__Task details__
Show me every line in the listing that has the word "Cordova".

__Exercise inputs__
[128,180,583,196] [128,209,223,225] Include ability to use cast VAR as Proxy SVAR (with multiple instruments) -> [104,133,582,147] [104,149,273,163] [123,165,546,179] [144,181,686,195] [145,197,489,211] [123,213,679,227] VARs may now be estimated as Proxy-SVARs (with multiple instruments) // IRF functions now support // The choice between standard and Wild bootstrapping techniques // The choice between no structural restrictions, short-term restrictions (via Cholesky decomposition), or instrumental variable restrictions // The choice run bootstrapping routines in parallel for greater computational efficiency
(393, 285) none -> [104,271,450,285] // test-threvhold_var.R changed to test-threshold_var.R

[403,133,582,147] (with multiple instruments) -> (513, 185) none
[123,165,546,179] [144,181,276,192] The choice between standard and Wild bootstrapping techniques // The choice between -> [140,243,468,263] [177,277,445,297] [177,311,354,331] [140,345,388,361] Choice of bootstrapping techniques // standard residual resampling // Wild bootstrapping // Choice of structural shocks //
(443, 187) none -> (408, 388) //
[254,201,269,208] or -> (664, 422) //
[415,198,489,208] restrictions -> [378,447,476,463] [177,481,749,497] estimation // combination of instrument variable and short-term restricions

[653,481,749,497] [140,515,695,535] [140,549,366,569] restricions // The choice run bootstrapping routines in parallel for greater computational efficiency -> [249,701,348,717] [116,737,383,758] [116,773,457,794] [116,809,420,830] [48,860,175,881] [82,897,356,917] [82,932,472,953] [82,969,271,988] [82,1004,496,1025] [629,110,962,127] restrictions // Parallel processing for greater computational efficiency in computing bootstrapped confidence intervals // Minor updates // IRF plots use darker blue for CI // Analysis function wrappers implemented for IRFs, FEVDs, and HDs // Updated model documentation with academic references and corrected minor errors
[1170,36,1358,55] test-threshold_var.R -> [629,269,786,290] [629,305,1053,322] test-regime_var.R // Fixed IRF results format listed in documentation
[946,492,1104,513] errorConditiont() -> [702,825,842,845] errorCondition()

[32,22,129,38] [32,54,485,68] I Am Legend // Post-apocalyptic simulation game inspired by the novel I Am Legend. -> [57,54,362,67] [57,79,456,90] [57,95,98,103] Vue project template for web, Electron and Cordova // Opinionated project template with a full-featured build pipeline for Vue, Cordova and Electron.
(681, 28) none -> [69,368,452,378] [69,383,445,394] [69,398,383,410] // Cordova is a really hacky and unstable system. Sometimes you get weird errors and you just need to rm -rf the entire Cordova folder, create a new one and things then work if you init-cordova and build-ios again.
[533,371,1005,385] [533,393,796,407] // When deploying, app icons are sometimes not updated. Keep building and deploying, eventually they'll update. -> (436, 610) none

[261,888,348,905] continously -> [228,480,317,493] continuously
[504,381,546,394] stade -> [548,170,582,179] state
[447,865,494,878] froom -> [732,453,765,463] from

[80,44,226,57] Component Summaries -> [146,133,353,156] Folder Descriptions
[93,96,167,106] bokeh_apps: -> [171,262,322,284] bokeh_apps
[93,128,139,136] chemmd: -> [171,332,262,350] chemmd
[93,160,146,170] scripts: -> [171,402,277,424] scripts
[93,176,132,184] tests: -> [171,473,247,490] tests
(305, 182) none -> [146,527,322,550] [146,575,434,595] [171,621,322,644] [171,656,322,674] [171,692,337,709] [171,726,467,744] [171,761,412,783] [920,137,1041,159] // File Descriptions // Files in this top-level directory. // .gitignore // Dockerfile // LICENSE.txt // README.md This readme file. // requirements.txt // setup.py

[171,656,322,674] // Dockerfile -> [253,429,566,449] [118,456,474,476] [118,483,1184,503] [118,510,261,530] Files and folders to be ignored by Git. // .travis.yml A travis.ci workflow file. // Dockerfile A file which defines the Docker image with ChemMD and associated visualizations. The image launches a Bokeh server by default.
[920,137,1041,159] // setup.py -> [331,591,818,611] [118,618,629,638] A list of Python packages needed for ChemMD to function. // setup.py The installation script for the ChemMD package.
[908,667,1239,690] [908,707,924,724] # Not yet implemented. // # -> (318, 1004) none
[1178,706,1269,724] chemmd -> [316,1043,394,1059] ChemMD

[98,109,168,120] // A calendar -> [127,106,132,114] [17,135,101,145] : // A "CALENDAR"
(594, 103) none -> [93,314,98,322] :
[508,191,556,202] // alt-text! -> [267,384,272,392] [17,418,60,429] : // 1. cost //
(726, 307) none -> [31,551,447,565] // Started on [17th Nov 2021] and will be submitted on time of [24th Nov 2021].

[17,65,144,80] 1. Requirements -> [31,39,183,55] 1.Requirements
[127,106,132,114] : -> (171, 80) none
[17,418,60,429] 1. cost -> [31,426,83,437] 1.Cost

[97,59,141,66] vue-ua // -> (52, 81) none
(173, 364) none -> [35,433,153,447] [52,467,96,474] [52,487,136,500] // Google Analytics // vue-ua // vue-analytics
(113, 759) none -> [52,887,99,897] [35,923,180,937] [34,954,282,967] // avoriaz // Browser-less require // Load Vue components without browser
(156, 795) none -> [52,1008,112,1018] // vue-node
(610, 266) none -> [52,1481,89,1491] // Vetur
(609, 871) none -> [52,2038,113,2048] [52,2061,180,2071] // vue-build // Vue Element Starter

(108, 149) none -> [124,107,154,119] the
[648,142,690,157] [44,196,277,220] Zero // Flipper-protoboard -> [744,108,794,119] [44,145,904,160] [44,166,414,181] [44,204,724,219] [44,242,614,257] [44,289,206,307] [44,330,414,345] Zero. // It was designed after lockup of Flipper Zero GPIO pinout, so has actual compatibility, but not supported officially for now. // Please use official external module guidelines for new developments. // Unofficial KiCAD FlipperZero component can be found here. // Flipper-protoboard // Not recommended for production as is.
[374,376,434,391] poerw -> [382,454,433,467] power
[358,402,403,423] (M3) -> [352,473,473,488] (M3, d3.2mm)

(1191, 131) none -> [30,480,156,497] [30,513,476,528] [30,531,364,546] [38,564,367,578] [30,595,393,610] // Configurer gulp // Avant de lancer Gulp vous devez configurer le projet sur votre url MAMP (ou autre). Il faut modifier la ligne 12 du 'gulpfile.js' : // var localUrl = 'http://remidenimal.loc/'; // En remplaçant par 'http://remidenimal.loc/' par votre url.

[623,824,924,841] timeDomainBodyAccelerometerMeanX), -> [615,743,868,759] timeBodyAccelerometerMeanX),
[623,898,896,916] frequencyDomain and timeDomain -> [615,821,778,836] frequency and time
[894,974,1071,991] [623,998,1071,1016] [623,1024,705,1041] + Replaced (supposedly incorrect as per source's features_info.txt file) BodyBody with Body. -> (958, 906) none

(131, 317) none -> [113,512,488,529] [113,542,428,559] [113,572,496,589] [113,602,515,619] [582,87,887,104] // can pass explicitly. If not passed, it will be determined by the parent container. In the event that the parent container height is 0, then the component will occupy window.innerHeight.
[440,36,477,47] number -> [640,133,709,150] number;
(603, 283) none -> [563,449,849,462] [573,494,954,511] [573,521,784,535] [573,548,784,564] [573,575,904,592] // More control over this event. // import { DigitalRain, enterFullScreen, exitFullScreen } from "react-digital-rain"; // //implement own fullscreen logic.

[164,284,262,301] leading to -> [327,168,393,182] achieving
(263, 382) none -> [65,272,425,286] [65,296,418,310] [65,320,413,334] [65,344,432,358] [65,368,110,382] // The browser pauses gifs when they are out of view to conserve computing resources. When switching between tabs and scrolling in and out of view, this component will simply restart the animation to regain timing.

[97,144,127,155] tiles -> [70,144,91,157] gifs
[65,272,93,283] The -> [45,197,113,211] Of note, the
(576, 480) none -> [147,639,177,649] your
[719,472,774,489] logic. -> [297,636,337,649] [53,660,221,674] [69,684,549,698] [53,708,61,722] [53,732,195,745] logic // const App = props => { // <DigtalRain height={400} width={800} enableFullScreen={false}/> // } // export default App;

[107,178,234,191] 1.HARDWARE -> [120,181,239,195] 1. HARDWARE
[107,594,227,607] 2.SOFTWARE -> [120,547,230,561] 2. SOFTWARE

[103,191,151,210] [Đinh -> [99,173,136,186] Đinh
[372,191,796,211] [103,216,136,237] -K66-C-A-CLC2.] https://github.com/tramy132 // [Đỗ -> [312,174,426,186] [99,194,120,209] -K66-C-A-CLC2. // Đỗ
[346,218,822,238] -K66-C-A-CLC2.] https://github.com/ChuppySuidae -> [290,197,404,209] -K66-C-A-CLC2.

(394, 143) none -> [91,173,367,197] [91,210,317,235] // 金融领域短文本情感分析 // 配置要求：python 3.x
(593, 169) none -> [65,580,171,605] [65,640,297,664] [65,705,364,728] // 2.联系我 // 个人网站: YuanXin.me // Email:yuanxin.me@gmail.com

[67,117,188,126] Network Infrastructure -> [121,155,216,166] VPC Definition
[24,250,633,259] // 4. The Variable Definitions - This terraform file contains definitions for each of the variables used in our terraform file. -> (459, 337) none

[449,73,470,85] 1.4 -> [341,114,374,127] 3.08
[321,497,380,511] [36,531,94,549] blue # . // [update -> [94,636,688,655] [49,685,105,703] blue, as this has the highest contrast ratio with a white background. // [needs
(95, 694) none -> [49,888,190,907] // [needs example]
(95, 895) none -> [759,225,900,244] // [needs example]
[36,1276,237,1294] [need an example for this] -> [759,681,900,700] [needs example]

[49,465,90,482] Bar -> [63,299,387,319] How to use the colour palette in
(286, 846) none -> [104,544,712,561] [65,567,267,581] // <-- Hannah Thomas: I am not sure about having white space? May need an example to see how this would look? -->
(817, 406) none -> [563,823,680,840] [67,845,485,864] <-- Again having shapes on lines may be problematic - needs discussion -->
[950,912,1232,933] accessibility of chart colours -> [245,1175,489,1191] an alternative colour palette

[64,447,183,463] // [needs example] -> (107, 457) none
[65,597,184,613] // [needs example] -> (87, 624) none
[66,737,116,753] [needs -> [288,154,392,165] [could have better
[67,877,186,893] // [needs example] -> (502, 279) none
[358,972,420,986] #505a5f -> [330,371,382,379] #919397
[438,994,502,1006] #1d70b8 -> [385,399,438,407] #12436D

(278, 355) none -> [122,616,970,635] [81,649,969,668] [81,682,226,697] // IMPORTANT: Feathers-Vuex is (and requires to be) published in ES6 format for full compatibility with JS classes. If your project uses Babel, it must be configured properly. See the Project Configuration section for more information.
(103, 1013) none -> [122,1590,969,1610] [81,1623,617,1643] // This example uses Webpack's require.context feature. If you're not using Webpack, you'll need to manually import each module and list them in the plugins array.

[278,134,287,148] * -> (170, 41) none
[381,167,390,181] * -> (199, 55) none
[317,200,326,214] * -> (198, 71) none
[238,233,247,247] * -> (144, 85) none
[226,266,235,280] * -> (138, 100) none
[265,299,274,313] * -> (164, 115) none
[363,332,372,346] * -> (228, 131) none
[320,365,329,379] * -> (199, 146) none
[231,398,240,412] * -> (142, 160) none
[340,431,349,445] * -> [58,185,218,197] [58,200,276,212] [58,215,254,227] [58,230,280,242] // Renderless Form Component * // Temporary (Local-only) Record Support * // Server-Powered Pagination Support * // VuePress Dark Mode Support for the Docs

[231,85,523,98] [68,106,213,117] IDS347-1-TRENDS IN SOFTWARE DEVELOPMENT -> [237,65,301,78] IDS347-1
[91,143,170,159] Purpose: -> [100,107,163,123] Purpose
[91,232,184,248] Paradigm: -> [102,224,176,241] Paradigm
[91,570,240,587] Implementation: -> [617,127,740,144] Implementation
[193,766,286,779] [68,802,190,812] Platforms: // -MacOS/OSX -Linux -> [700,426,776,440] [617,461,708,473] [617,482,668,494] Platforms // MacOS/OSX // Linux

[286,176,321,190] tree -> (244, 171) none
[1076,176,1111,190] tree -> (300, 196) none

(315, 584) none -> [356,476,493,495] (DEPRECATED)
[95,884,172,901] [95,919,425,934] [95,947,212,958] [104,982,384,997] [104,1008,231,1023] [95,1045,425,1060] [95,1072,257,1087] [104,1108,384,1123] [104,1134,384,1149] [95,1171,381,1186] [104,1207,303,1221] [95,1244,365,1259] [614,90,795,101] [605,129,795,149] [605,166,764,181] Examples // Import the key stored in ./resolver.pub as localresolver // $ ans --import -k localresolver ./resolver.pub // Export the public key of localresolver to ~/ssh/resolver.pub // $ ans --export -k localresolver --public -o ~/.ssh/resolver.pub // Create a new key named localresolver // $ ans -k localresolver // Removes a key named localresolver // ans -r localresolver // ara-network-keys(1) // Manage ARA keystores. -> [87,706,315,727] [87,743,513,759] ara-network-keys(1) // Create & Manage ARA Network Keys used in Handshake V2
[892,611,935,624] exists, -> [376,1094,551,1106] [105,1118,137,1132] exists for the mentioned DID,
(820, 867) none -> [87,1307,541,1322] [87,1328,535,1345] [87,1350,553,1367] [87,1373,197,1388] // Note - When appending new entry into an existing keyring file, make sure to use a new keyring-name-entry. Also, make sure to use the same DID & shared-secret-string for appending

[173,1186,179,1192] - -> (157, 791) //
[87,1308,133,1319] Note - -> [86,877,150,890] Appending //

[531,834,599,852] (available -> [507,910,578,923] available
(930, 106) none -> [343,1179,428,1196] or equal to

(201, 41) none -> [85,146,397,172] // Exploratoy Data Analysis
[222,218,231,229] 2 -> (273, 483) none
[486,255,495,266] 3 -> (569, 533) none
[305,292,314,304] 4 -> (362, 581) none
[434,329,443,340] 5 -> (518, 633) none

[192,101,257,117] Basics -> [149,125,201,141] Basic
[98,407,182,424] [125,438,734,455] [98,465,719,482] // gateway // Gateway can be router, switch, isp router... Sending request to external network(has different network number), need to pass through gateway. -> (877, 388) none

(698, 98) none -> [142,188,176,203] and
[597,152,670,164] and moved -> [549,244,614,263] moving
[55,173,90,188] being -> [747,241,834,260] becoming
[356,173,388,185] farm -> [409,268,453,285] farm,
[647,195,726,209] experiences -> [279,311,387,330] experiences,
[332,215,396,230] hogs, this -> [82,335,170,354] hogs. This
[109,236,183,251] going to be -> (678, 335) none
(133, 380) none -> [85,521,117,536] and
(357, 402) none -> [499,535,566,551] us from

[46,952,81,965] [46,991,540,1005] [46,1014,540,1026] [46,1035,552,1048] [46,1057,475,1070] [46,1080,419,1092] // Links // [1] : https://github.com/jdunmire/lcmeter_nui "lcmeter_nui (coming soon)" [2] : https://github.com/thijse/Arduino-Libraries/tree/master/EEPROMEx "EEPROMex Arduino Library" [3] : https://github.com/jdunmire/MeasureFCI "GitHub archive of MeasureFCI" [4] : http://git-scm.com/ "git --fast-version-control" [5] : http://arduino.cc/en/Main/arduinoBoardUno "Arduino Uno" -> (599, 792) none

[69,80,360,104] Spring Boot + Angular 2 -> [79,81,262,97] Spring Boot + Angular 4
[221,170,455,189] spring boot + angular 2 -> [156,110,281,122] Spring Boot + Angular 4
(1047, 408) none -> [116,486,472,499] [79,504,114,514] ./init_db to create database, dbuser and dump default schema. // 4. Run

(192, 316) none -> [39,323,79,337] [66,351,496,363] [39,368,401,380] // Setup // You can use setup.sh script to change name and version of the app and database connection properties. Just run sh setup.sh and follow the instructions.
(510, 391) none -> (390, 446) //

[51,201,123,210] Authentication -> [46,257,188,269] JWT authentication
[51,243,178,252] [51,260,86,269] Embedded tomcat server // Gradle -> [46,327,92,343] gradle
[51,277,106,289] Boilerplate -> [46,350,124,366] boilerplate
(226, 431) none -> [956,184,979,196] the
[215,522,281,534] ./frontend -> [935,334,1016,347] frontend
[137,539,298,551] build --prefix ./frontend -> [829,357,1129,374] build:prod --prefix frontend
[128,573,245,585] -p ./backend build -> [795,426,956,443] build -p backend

__Response area__
[32,22,129,38] [32,54,485,68] I Am Legend // Post-apocalyptic simulation game inspired by the novel I Am Legend. -> [57,54,362,67] [57,79,456,90] [57,95,98,103] Vue project template for web, Electron and Cordova // Opinionated project template with a full-featured build pipeline for Vue, Cordova and Electron.
(681, 28) none -> [69,368,452,378] [69,383,445,394] [69,398,383,410] // Cordova is a really hacky and unstable system. Sometimes you get weird errors and you just need to rm -rf the entire Cordova folder, create a new one and things then work if you init-cordova and build-ios again.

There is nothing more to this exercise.